Сезоны Персефоны: по следам Колеса - страница 25




***


Мирьям проснулась в ночи от собственного крика – гортанного, мучительно долгого. Ночной воздух был теплым, но женщину бил озноб. Лунный свет озарял пещеру, и Мирьям казалось, что она тонет в невесомом прохладном серебре, сама становясь легче ветра, чтобы бесшумно бежать над спящей землёй. Поджарые шерстяные лапы, пробуя свою силу, покогтили каменный выступ у края пещеры – Мирьям вздрогнула, осознав их своими, но тут же рассмеялась: ведь это лишь сон, она проснулась во сне, бывает же такое! А если лунная тропа ей только снится, не будет худа от прогулки по ней.

Горы, исхоженные вдоль и поперёк, открылись взору Мирьям – а более того, нюху! – будто в первый раз. Небеса были усыпаны звёздами, словно шоколадный торт сахаром; под ними смолисто пахли пихты и сосны, можжевельник и лавр, а к терпкому теплу древесных нот то и дело примешивался пушистый душок мелкой живности. Интереса ради Мирьям пошла на зов запаха и вскоре спугнула зайца, дремавшего под кизиловым кустом. Удивительно, чего только не случается во сне!

Тремя петлями горного серпантина ниже светилось одинокое окно. Мирьям смутно вспомнила, что там должен быть аул, в котором когда-то жила странная девушка по имени Мирьям. Лапы сами понесли её вниз, навстречу уюту печных дымков и нежной кислинке скотьего приплода.

В жёлтом квадрате окна маячил одинокий мужчина. Мирьям застыла у забора, пытаясь сообразить, почему он не кажется ей чужим, но собачий лай помешал ей додумать. Лай ширился, срывался на вой, но затихать и не думал. Загорелись соседние окна, совсем рядом раздался грохот, а вслед ему ругательства, меж которыми чуткий слух Мирьям уловил стальное клацанье ружейного затвора. Мирьям сорвалась с места.


***


Утро над руинами крепости святого Михаила было строгим и хмурым. Серые небеса одаряли землю скупым дождём. Хмуро и строго было на площадке, где горел огонь: ритуал начинался.

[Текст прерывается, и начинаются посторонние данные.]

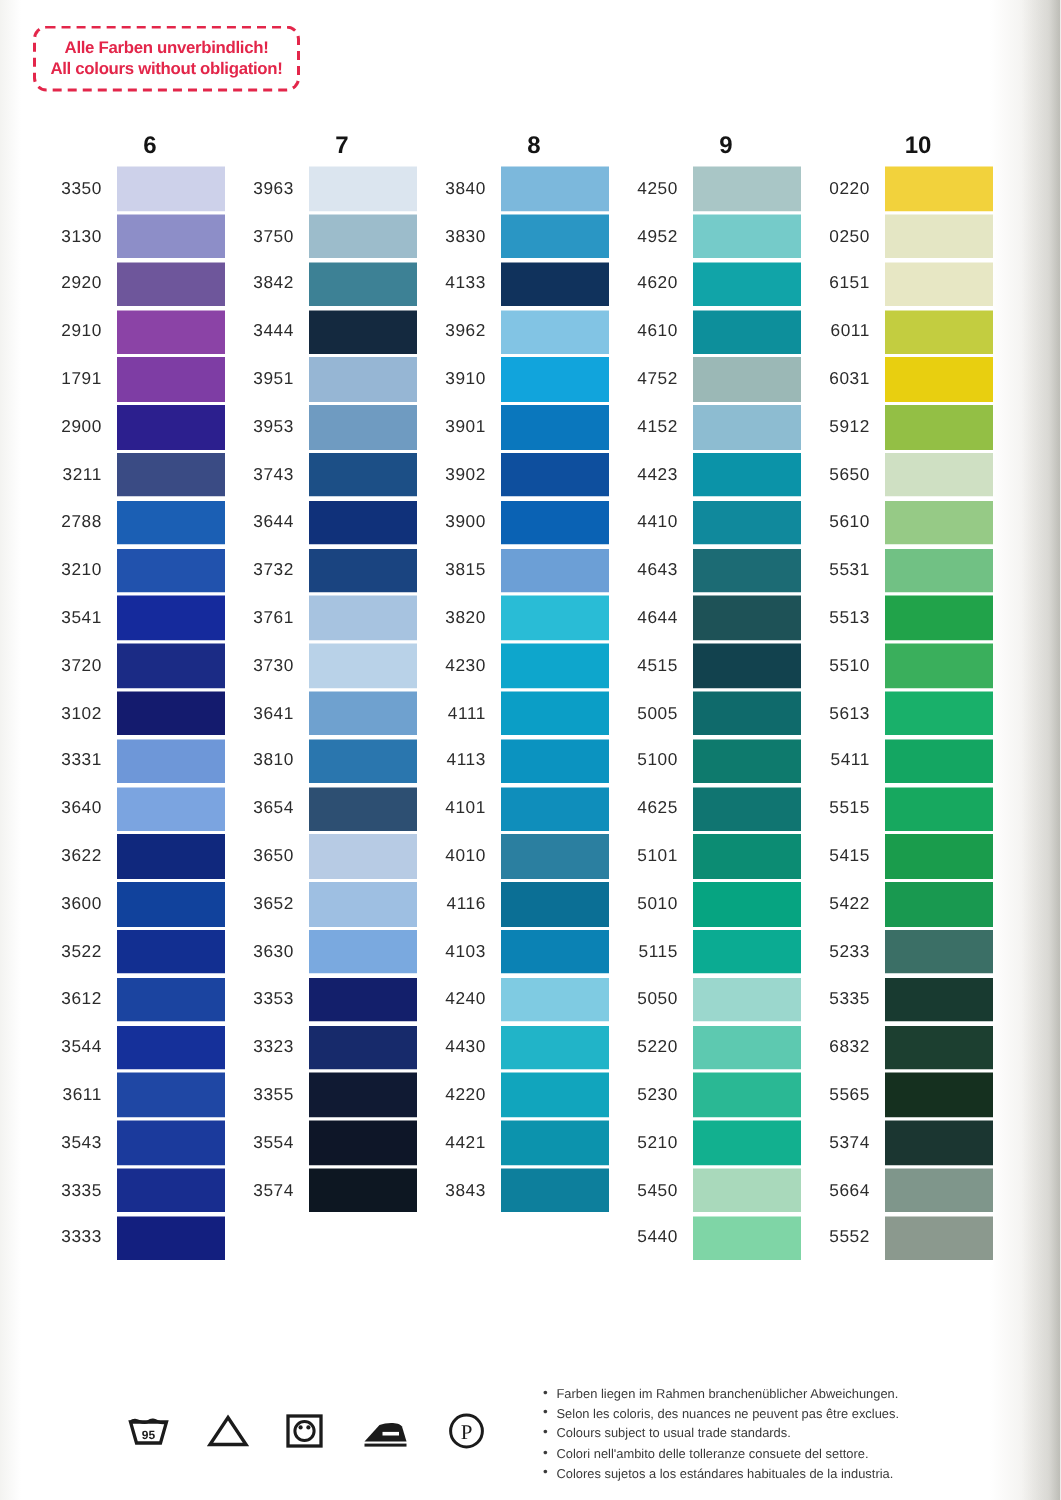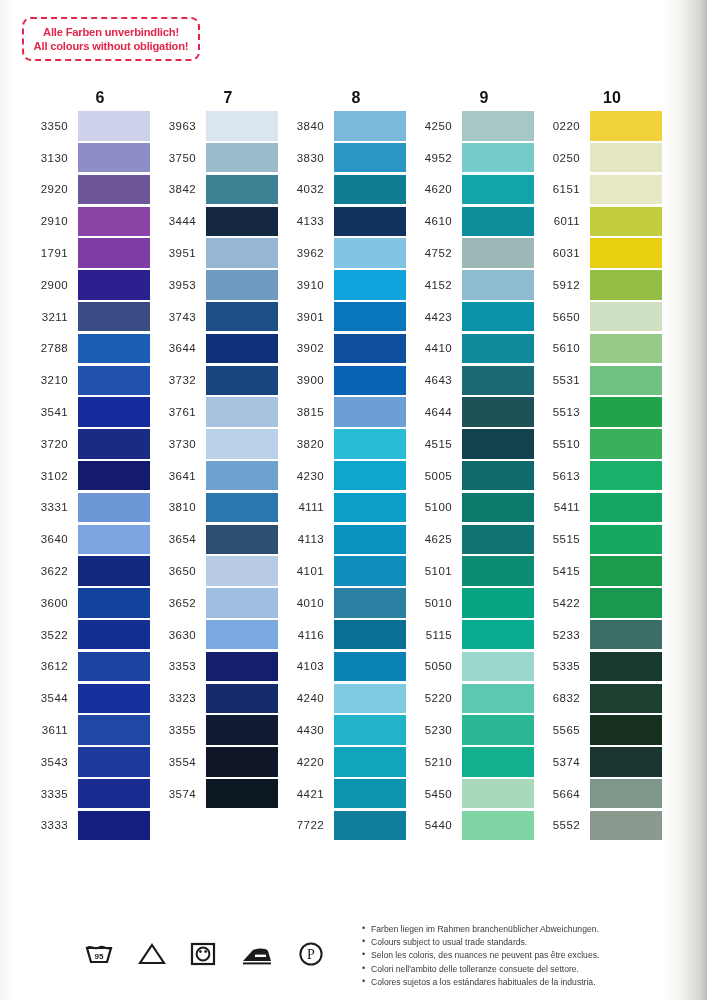--- a/index.html
+++ b/index.html
@@ -310,24 +310,20 @@
       <div class="strip-wrap">
         <div class="rowline">
           <div class="code">3840</div>
           <div class="sw" style="background: rgb(124, 184, 220);"></div>
         </div>
         <div class="rowline">
           <div class="code">3830</div>
           <div class="sw" style="background: rgb(42, 150, 196);"></div>
         </div>
         <div class="rowline">
-          <div class="code">4032</div>
-          <div class="sw" style="background: rgb(15, 126, 149);"></div>
-        </div>
-        <div class="rowline">
           <div class="code">4133</div>
           <div class="sw" style="background: rgb(16, 50, 92);"></div>
         </div>
         <div class="rowline">
           <div class="code">3962</div>
           <div class="sw" style="background: rgb(130, 196, 228);"></div>
         </div>
         <div class="rowline">
           <div class="code">3910</div>
           <div class="sw" style="background: rgb(17, 164, 220);"></div>
@@ -390,21 +386,21 @@
         </div>
         <div class="rowline">
           <div class="code">4220</div>
           <div class="sw" style="background: rgb(17, 165, 189);"></div>
         </div>
         <div class="rowline">
           <div class="code">4421</div>
           <div class="sw" style="background: rgb(12, 147, 173);"></div>
         </div>
         <div class="rowline">
-          <div class="code">7722</div>
+          <div class="code">3843</div>
           <div class="sw" style="background: rgb(13, 127, 156);"></div>
         </div>
         <div style="position: absolute; left: 46px; top: 0px; width: 72px; height: 731.4px; background: rgb(255, 255, 255); box-shadow: rgba(0, 0, 0, 0.32) 1.5px 1.5px 4px; z-index: -1;"></div>
       </div>
     </div>
     <div class="col" style="left: 406px;">
       <div class="col-head">9</div>
       <div class="strip-wrap">
         <div class="rowline">
           <div class="code">4250</div>
@@ -623,18 +619,18 @@
   </svg>
   <svg width="26" height="26" viewBox="0 0 26 26">
     <circle cx="13" cy="13" r="10.6" fill="none" stroke="#1b1b1b" stroke-width="2"></circle>
     <text x="13" y="18" font-size="14" font-family="Liberation Serif, serif" text-anchor="middle" fill="#1b1b1b">P</text>
   </svg>
 </div>
 
 <div class="legal">
   <ul id="legal-list">
       <li>Farben liegen im Rahmen branchenüblicher Abweichungen.</li>
+      <li>Selon les coloris, des nuances ne peuvent pas être exclues.</li>
       <li>Colours subject to usual trade standards.</li>
-      <li>Selon les coloris, des nuances ne peuvent pas être exclues.</li>
       <li>Colori nell'ambito delle tolleranze consuete del settore.</li>
       <li>Colores sujetos a los estándares habituales de la industria.</li>
     </ul>
 </div>
 
 </body></html>

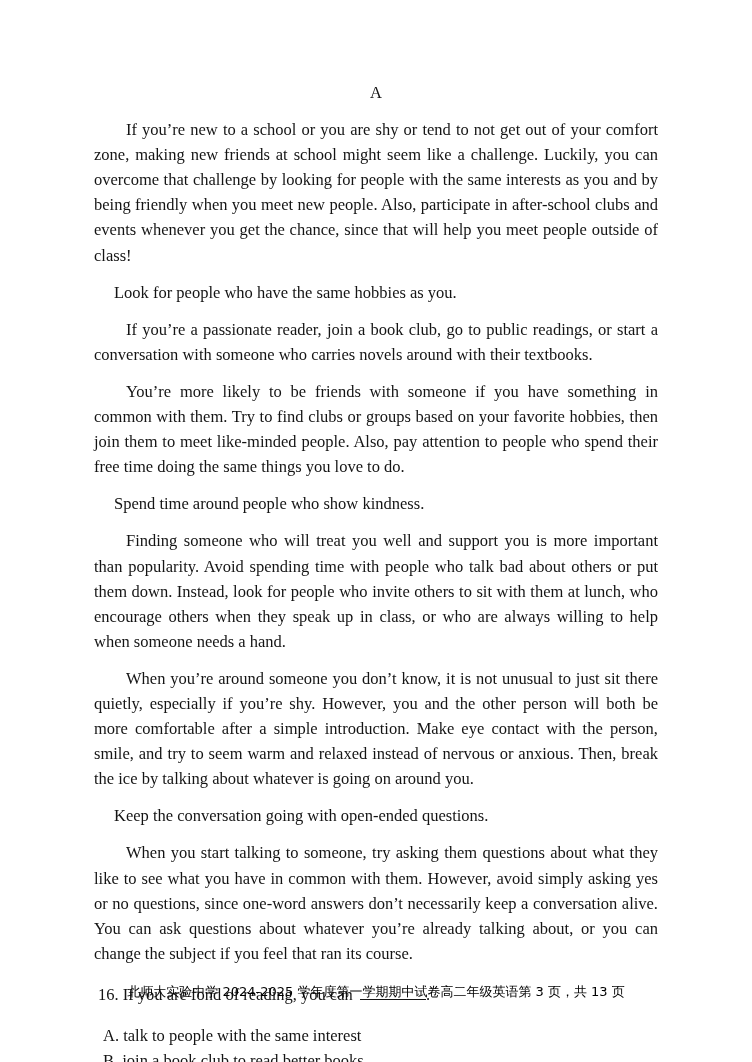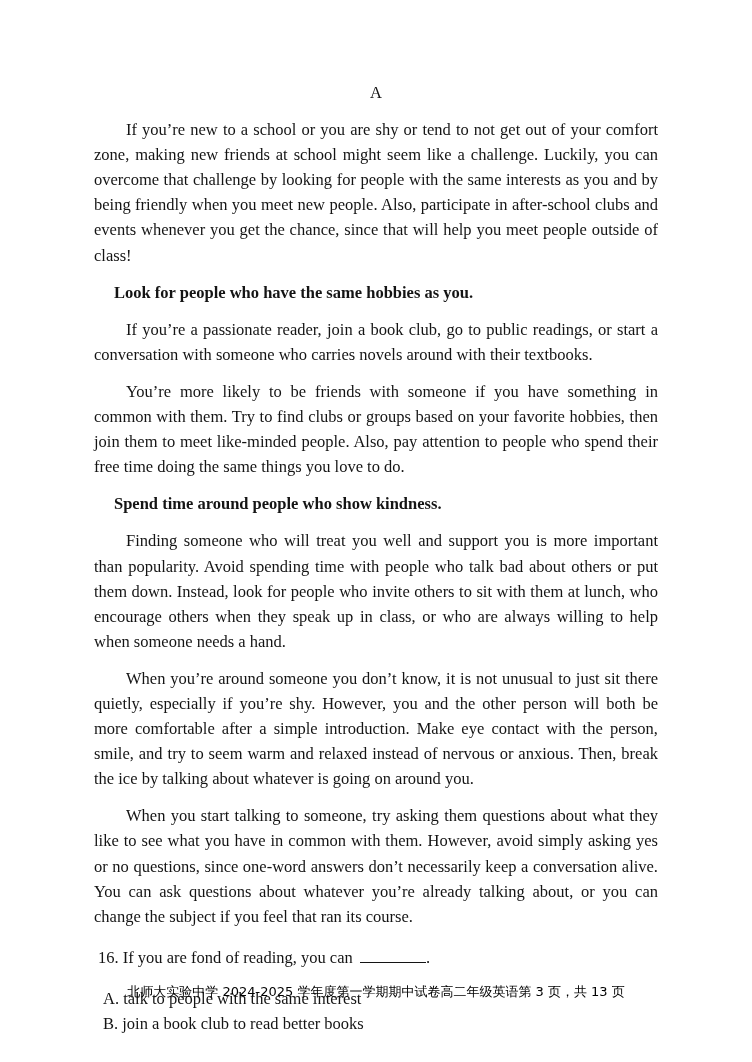--- a/index.html
+++ b/index.html
@@ -10,21 +10,21 @@
   }
   .page { position: absolute; left: 82px; top: 80px; width: 588px; }
   .section-letter {
     text-align: center; font-size: 16.5px; line-height: 25.1px; height: 25.1px;
   }
   .para {
     font-size: 16.5px; line-height: 25.1px; text-align: justify; text-indent: 32px;
     margin: 12px;
   }
   .heading {
-    font-size: 16.5px; line-height: 25.1px; font-weight: bold; margin: 0; padding-left: 32px;
+    font-size: 16.5px; line-height: 25.1px; font-weight: normal; margin: 0; padding-left: 32px;
   }
   .question {
     font-size: 16.5px; line-height: 25.1px; margin: 16px;
   }
   .blank {
     display: inline-block; width: 66px; border-bottom: 1px solid #141414; height: 14px; vertical-align: baseline;
     margin-left: 3px;
   }
   .option {
     font-size: 16.5px; line-height: 25.1px; margin: 0; padding-left: 21px;
@@ -45,20 +45,21 @@
 
   <p class="heading">Look for people who have the same hobbies as you.</p>
   <p class="para">If you’re a passionate reader, join a book club, go to public readings, or start a conversation with someone who carries novels around with their textbooks.</p>
   <p class="para">You’re more likely to be friends with someone if you have something in common with them. Try to find clubs or groups based on your favorite hobbies, then join them to meet like-minded people. Also, pay attention to people who spend their free time doing the same things you love to do.</p>
 
   <p class="heading">Spend time around people who show kindness.</p>
   <p class="para">Finding someone who will treat you well and support you is more important than popularity. Avoid spending time with people who talk bad about others or put them down. Instead, look for people who invite others to sit with them at lunch, who encourage others when they speak up in class, or who are always willing to help when someone needs a hand.</p>
 
   <p class="para">When you’re around someone you don’t know, it is not unusual to just sit there quietly, especially if you’re shy. However, you and the other person will both be more comfortable after a simple introduction. Make eye contact with the person, smile, and try to seem warm and relaxed instead of nervous or anxious. Then, break the ice by talking about whatever is going on around you.</p>
 
+  <p class="heading">Keep the conversation going with open-ended questions.</p>
   <p class="para">When you start talking to someone, try asking them questions about what they like to see what you have in common with them. However, avoid simply asking yes or no questions, since one-word answers don’t necessarily keep a conversation alive. You can ask questions about whatever you’re already talking about, or you can change the subject if you feel that ran its course.</p>
 
   <p class="question">
     <span>16.</span>
     <span>If you are fond of reading, you can</span>
     <span class="blank"></span><span>.</span>
   </p>
   <p class="option">
     <span>A.</span>
     <span>talk to people with the same interest</span>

В серых одеждах, вышитых золотом и серебром, в полынном венке вышла к костру Осенняя княгиня. Двигалась она медленно, с трудом волоча за собой плетёную корзину, полную прошлогодних сухих листьев и мёртвых бабочек. Это если смотреть простым взглядом. Если глянуть по-особому – становилось видно, как тяжёл груз несбывшихся надежд и навязчивых страхов, горьких обид и болезненных ссор, туманной тоски и бессильного одиночества. Не самой Княгини, конечно же: листья и бабочки тихо умирали прошедшей осенью в лесах и парках, у заброшенных трамвайных путей и покинутых домов, со снежным ветром и талой водой впитывая в себя веяния человечьих чувств.

Сьена издали глядела, как изящные руки её госпожи, звеня браслетами, откинули крышку корзины и зачерпнули тленную серо-бурую горсть. Поднять груду камней было бы и то проще, но кинуться на помощь было никак нельзя.

Персефона прикрыла глаза и задержала дыхание, сматывая собственную силу в горячий клубок под рёбрами. Ей показалось, что смотанного ничтожно мало для того, чтобы стать ключом к открытию ритуала. Листья налились невыносимой тяжестью, пальцы жгло словно кислотой. Верные формулы никак не шли на ум, более того – все прочие слова испарились, оставив Персефону наедине с панической волной.

Сидела бы в травницах, самозванка. Жена, коей у владыки Самайна быть не должно.

Персефона пошатнулась – а, может быть, пошатнулись крепость и гора? Но нет, это её всего лишь дважды толкнули изнутри – не как обычно во время баловства, а будто бы желая поддержать. Объединить силы. Стать целым, что больше суммы своих частей.